Data records:
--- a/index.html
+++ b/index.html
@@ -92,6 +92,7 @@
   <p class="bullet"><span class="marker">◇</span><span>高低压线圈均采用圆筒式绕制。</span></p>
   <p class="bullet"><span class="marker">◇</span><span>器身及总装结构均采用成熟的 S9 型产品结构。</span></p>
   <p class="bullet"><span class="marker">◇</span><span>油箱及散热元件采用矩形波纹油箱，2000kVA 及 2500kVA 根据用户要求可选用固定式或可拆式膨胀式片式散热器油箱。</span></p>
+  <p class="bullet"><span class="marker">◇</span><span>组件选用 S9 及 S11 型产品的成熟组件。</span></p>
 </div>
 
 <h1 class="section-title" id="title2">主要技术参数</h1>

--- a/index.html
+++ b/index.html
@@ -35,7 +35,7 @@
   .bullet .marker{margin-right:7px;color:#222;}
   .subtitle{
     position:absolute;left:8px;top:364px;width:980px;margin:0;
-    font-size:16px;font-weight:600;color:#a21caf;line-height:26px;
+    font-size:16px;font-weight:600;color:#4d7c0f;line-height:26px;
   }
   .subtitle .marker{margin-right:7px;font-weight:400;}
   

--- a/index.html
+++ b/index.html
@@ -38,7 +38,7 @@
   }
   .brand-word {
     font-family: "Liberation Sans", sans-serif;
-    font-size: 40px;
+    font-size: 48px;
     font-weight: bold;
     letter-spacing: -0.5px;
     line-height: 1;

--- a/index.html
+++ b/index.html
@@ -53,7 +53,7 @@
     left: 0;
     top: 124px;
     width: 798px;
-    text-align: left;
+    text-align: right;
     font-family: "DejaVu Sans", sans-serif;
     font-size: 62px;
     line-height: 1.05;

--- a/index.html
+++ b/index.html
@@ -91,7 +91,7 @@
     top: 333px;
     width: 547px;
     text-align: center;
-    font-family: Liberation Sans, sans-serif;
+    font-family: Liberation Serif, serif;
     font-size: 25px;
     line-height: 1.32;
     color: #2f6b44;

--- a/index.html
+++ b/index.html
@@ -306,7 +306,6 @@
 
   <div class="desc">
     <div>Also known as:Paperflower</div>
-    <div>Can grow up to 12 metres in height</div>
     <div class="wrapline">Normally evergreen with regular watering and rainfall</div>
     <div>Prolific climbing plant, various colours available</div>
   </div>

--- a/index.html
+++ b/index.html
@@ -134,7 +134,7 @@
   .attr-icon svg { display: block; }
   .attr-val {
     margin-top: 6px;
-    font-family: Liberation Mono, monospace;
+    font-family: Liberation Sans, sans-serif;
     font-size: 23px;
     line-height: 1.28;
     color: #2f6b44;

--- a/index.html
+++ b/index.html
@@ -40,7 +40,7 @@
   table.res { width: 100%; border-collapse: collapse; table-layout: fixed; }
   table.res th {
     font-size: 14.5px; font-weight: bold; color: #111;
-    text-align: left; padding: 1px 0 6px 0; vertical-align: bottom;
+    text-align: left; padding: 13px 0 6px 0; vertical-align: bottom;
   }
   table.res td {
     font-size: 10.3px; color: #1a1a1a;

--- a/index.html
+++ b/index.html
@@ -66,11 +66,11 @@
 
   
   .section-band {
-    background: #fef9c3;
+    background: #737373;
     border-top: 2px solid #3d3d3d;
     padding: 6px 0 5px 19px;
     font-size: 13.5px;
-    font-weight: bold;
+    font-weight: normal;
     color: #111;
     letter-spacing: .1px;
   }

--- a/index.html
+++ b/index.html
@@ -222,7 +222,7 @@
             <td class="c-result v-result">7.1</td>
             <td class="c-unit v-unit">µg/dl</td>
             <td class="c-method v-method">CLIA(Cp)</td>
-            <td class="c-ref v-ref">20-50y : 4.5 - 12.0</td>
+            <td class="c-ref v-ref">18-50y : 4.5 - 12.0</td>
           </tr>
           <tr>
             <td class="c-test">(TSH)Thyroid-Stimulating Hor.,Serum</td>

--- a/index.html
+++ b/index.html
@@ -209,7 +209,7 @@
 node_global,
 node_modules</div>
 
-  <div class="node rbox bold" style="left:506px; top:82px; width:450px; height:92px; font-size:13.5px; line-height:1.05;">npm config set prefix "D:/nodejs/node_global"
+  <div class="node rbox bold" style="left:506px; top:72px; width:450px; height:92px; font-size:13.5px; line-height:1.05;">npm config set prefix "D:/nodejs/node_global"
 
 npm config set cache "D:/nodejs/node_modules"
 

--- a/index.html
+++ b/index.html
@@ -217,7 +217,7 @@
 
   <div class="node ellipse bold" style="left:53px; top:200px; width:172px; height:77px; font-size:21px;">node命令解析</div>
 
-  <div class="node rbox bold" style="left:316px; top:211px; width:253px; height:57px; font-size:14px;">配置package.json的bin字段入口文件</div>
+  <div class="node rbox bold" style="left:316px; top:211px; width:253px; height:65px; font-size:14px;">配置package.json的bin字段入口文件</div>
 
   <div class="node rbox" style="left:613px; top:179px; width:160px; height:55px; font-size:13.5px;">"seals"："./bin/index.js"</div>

_TASK TO COMPLETE_
Among the entries, how many lines carry "section"? Reply with a number and nothing else.

_TASK OUTPUT_
2